4問しかないのに数学ギャグ置くの鬼畜か?
お気持ちを書きます。
とりあえず↓を読んで理解できたらこの記事を読む必要はなさそう:
drken1215.hatenablog.com
まずf(x)の内容の素因数は条件を満たすことが簡単にわかります。
「多項式の内容」という概念は過去にも出題されています↓
atcoder.jp
wikipediaへのリンク
ja.wikipedia.org
ところがサンプル1を見ると出力に2があるので他にも解があることがわかります。
このことから実際にpを決めてみないと判定できなさそうな気持ちになります。
そこで問題を二つのパートに分けます。
- pの候補になりうるものを列挙するパート
- pを実際に一つ持ってきたときにf(x)がpで割りきれるかどうかを判定するパート
一つ目のパートはとっつきにくいので、二つ目から考えます。
- f(x)がpで割り切れる ⇔ f(x) ≡ 0 mod p
と言い換えます。
f(x)を整数係数多項式(Z[x])から、F_p[x]に自然な準同型写像で飛ばすことができます。
(説明するまでもないかもしれませんが、F_pは要素数がpの有限体のことです)
ここで
- 任意のxについて f(x) ≡ 0 ⇔ a=0,...,p-1について f(a) ≡ 0
が言えます(⇒は自明、逆はf(a)≡f(a+p) mod pから明らか)
以上から、ある素数pを固定したとき、O(p)で判定ができました。
このままだとTLEなのでオーダーを改善します。
有名な事実として、体K上の多項式環K[x]はPIDになることが知られています。
ja.wikipedia.org
したがってF_p[x]は整域なので、F_p[x]上でab = 0なら、aかbのどちらかは0になります。
ここで因数定理を用いると、a=0,...,p-1について(因数定理はF_p[x]でも成り立つことに注意)
- f(a) = 0 ⇔ f(x) = (x-a) Q(x) なるQ(x)が存在
となります。
ここで、g(x) = x-aと置くと、a!=bのとき、f(b)=0かつg(b)!=0であるからQ(b)=0であり、この議論を繰り返し用いることで
- a=0,...,p-1について f(a) ≡ 0 ⇔ f(x) = (x-0)(x-1)...(x-(p-1)) R(x) なるR(x)が存在 (☆)
であることが言えます。
これはつまりf(x)が(x-0)(x-1)...(x-(p-1))で割り切れるということです。
mathtrain.jp
ja.wikipedia.org
h(x) = (x-0)(x-1)...(x-(p-1)) とします。
h(x)が高々定数個の項を持つなら、次数下げの要領で、あるpについてO(n)で判定ができることがわかります。
天才ポイント
フェルマーの小定理を思い返すと、x^p = xで、g(x) = x^p - xはa=0,1,...,p-1についてg(a)=0となります。

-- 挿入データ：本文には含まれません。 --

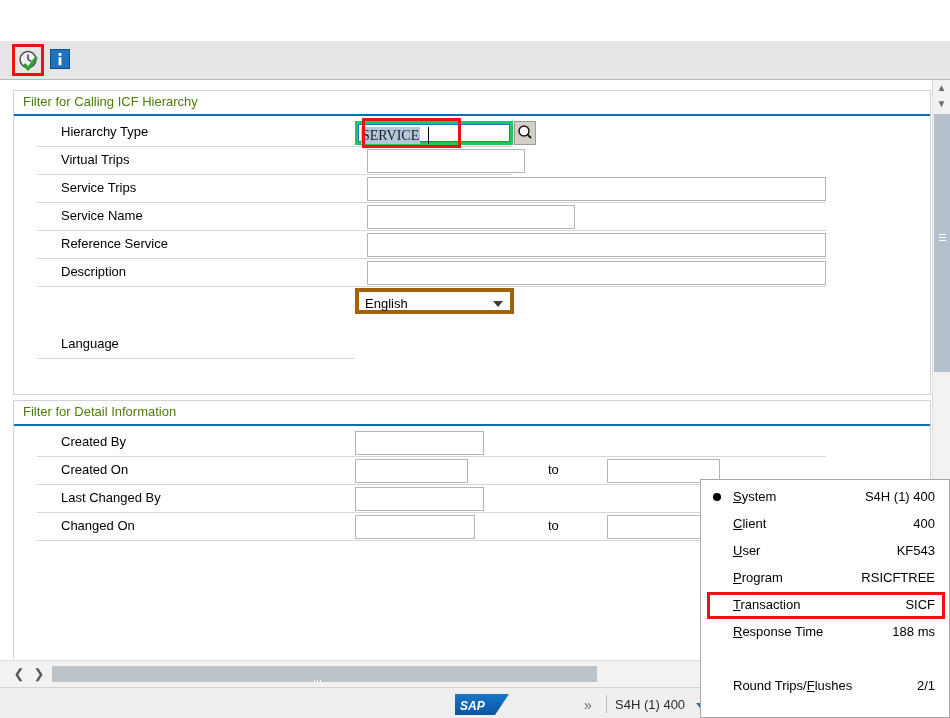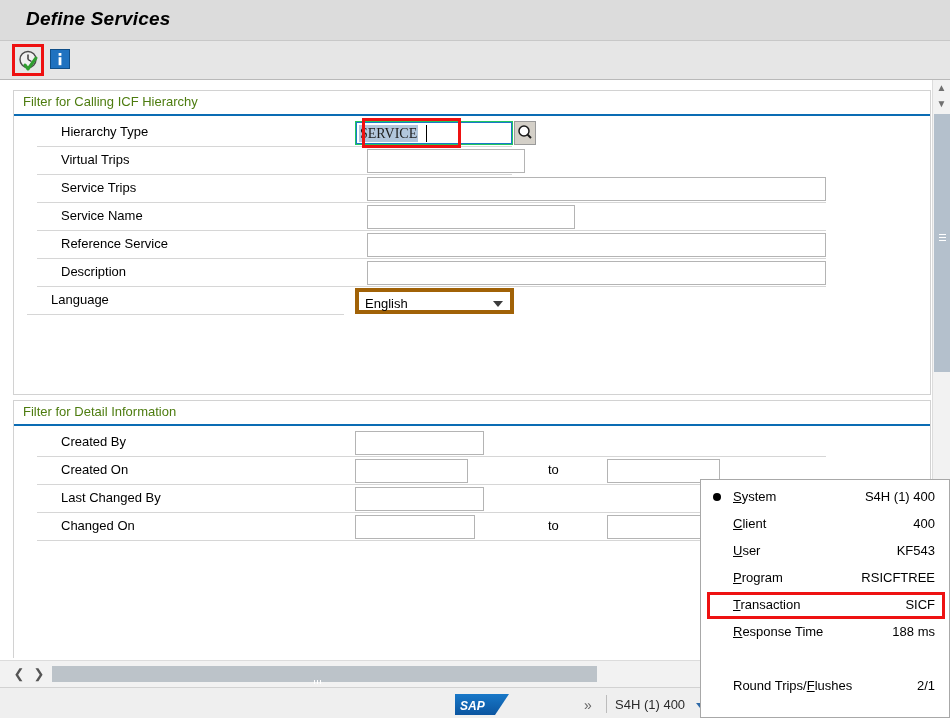--- a/index.html
+++ b/index.html
@@ -114,21 +114,21 @@
     border-bottom: 1px solid #d6d6d6;
     box-sizing: border-box;
   }
   .to-text {
     position: absolute; top: 5px;
     font-size: 13px; color: #000000;
   }
 
   
   .fld-focus {
-    border: 1px solid #22c55e;
+    border: 3px solid #22c55e;
     box-shadow: inset 0 0 0 1px #1a78c8;
   }
   .sel-text {
     position: absolute; left: 3px; top: 3px;
     background: #b2c6dc;
     color: #1d1d1d;
     font-family: "Liberation Serif", serif;
     font-size: 14px;
     padding: 0 1px;
     line-height: 17px;
@@ -324,23 +324,20 @@
     border: 3px solid #ee1111;
     box-sizing: border-box;
     pointer-events: none;
   }
 </style>
 </head>
 <body>
 
 <div id="app">
 
-  <div class="titlebar">
-    <div class="titlebar-text">Define Services</div>
-  </div>
 
   <div class="toolbar">
     <div class="tb-exec-wrap">
       <div class="tb-exec">
         <svg width="24" height="24" viewBox="0 0 24 24">
           <circle cx="11" cy="10.5" r="8" fill="#f0f0f0" stroke="#4a4a4a" stroke-width="1.4"></circle>
           <line x1="11" y1="10.5" x2="11" y2="5.5" stroke="#303030" stroke-width="1.4"></line>
           <line x1="11" y1="10.5" x2="14.5" y2="12.5" stroke="#303030" stroke-width="1.4"></line>
           <path d="M8 16 L11 20 L19 9" fill="none" stroke="#2f9e2f" stroke-width="3" stroke-linecap="round" stroke-linejoin="round"></path>
         </svg>
@@ -413,21 +410,21 @@
 
       <div class="row" style="top:168px;">
         <div class="lbl-cell" style="left:23px; width:317px;">
           <div class="lbl-text">Description</div>
         </div>
         <div class="fld-under" style="left:340px; width:472px;"></div>
         <div class="fld" style="left:353px; width:459px;"></div>
       </div>
 
       <div class="row" style="top:196px;">
-        <div class="lbl-cell" style="left:13px; width:317px;">
+        <div class="lbl-cell" style="left:23px; width:317px;margin-top:44px;">
           <div class="lbl-text">Language</div>
         </div>
         <div class="ddl" style="left:341px; top:1px; width:159px;">
           <span class="ddl-val">English</span>
           <span class="ddl-arrow"></span>
         </div>
       </div>
     </div>
 
     <div class="panel panel-b">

またg(x)とh(x)の最高次の項の次数はともにpで、その係数は1です。したがって、g(x)とh(x)は一致します。(g(x)に対して☆におけるR(x)は1以外ありえないので)
以上からある素数pに対してO(n)で判定することができました。
残った「pの候補になりうるものを列挙するパート」について考えます
f(x)の内容がpの倍数であるとき、明らかにf(x)≡ 0 mod pであるので条件を満たします。
f(x)の内容の素因数として考えられるものは高々O(log a)個です
p>nのときは一度も次数下げが行えないため、f(x)の内容がpの倍数でないなら、条件を満たすことがありません。したがって、p<=nであるようなものだけ考えればよく、これは素数の分布からO(n / log n)個であることが知られています。
よって、この問題を全体でO(((n / log n) + log a) n)で解くことができました。